§ **REQUIREMENT**: Word for word, reproduce every record in the listing below.

---

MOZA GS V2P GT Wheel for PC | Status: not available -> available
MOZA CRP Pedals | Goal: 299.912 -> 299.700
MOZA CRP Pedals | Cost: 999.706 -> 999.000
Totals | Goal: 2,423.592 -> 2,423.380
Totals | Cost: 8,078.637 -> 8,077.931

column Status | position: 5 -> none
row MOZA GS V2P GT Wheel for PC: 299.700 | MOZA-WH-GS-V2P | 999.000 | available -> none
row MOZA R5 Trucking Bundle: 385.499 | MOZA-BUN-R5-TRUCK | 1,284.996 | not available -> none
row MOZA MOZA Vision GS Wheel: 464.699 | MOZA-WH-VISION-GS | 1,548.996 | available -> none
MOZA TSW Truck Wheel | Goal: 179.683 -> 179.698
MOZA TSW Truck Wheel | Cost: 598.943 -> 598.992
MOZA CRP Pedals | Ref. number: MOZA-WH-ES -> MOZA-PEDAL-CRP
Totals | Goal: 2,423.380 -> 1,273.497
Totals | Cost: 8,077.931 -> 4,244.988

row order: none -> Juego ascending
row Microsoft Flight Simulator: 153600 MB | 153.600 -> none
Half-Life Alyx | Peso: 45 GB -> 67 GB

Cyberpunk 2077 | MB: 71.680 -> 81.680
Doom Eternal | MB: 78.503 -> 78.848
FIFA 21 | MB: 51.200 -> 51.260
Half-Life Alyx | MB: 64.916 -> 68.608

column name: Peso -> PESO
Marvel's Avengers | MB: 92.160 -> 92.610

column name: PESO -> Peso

---

§ **PROBLEM SOLUTION**:
MOZA GS V2P GT Wheel for PC | Status: not available -> available
MOZA CRP Pedals | Goal: 299.912 -> 299.700
MOZA CRP Pedals | Cost: 999.706 -> 999.000
Totals | Goal: 2,423.592 -> 2,423.380
Totals | Cost: 8,078.637 -> 8,077.931

column Status | position: 5 -> none
row MOZA GS V2P GT Wheel for PC: 299.700 | MOZA-WH-GS-V2P | 999.000 | available -> none
row MOZA R5 Trucking Bundle: 385.499 | MOZA-BUN-R5-TRUCK | 1,284.996 | not available -> none
row MOZA MOZA Vision GS Wheel: 464.699 | MOZA-WH-VISION-GS | 1,548.996 | available -> none
MOZA TSW Truck Wheel | Goal: 179.683 -> 179.698
MOZA TSW Truck Wheel | Cost: 598.943 -> 598.992
MOZA CRP Pedals | Ref. number: MOZA-WH-ES -> MOZA-PEDAL-CRP
Totals | Goal: 2,423.380 -> 1,273.497
Totals | Cost: 8,077.931 -> 4,244.988

row order: none -> Juego ascending
row Microsoft Flight Simulator: 153600 MB | 153.600 -> none
Half-Life Alyx | Peso: 45 GB -> 67 GB

Cyberpunk 2077 | MB: 71.680 -> 81.680
Doom Eternal | MB: 78.503 -> 78.848
FIFA 21 | MB: 51.200 -> 51.260
Half-Life Alyx | MB: 64.916 -> 68.608

column name: Peso -> PESO
Marvel's Avengers | MB: 92.160 -> 92.610

column name: PESO -> Peso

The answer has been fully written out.